🤖 AI Summary
In goal-conditioned reinforcement learning (GCRL), goal representations are vulnerable to exogenous noise and struggle to simultaneously ensure dynamical consistency and policy sufficiency. To address this, we propose a dual-goal representation framework that models intrinsic dynamics via full-state temporal distances, yielding goal encodings with representation invariance and noise robustness. Crucially, our approach pioneers the use of temporal distance as the core goal representation, theoretically guaranteeing recoverability of optimal policies and naturally supporting offline GCRL. By unifying self-supervised representation learning with explicit environment dynamics modeling, the method is plug-and-play compatible with any GCRL algorithm. Extensive evaluation across 20 state- and pixel-based tasks from OGBench demonstrates consistent and significant improvements in offline goal-reaching performance, validating its generalizability, effectiveness, and interpretability.
📝 Abstract
In this work, we introduce dual goal representations for goal-conditioned reinforcement learning (GCRL). A dual goal representation characterizes a state by "the set of temporal distances from all other states"; in other words, it encodes a state through its relations to every other state, measured by temporal distance.
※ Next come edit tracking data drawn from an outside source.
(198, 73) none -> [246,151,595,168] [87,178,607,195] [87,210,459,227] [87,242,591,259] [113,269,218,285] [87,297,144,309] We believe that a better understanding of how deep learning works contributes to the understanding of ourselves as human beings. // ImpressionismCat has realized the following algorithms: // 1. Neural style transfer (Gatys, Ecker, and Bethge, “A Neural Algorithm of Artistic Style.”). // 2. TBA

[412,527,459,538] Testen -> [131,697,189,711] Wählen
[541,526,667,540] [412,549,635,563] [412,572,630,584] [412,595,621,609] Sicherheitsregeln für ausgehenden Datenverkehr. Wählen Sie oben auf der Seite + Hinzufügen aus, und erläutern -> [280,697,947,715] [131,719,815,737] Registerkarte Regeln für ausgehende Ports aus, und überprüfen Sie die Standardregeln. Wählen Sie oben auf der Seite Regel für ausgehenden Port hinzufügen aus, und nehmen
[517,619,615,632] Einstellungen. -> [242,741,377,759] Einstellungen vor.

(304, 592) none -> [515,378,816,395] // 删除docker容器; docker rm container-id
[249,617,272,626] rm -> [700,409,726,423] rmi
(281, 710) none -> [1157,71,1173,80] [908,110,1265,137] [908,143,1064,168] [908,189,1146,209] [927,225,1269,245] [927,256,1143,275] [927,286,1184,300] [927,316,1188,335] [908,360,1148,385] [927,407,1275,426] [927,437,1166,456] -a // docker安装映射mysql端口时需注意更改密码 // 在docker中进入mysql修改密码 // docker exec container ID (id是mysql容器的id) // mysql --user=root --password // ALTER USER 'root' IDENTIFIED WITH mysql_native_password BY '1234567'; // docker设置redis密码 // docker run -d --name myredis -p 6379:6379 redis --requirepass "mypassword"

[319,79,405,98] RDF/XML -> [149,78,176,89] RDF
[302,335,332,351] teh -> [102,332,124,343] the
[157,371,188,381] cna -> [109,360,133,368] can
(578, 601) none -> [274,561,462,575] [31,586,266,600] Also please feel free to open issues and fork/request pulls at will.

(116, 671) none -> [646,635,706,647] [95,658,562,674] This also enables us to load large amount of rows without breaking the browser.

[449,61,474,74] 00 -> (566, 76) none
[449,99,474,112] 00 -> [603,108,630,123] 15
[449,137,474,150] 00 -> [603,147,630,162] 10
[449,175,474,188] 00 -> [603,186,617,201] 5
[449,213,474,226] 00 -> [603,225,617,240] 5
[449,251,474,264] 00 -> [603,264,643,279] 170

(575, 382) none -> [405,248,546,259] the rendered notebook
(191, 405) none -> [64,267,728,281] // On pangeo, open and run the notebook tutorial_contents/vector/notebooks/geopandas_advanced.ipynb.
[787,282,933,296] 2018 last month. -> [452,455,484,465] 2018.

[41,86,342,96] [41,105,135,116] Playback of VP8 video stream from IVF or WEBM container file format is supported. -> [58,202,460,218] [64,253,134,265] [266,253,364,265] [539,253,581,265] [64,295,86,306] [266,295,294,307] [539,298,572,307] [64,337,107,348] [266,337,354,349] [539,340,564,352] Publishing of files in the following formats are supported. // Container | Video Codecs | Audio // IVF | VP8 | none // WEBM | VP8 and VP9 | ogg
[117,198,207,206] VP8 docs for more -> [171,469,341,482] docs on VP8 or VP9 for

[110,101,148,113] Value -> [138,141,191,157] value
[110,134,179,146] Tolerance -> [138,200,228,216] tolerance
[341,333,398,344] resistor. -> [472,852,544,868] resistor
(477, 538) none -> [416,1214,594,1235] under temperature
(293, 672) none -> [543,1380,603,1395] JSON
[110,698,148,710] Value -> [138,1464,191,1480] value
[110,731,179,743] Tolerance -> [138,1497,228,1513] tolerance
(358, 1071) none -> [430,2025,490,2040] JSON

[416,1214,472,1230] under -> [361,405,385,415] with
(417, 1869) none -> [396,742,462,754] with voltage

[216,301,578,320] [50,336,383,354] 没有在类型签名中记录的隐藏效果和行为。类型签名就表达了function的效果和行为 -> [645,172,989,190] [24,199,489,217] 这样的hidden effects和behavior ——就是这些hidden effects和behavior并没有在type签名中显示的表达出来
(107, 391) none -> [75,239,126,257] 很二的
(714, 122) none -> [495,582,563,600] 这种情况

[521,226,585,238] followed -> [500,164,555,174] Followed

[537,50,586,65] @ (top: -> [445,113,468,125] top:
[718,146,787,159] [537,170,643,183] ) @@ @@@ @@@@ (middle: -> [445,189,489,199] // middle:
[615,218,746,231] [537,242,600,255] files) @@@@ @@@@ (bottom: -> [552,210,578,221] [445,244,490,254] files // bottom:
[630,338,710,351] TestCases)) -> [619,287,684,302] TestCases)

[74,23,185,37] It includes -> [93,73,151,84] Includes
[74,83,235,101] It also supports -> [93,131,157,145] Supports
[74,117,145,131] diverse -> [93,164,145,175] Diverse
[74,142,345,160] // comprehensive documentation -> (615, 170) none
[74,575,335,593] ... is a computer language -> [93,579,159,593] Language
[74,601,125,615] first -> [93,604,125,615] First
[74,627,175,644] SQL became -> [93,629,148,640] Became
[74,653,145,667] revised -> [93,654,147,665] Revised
This representation provides several appealing theoretical properties. First, it depends only on the intrinsic dynamics of the environment and is invariant to the original state representation. Second, it contains provably sufficient information to recover an optimal goal-reaching policy, while being able to filter out exogenous noise. Based on this concept, we develop a practical goal representation learning method that can be combined with any existing GCRL algorithm. Through diverse experiments on the OGBench task suite, we empirically show that dual goal representations consistently improve offline goal-reaching performance across 20 state- and pixel-based tasks.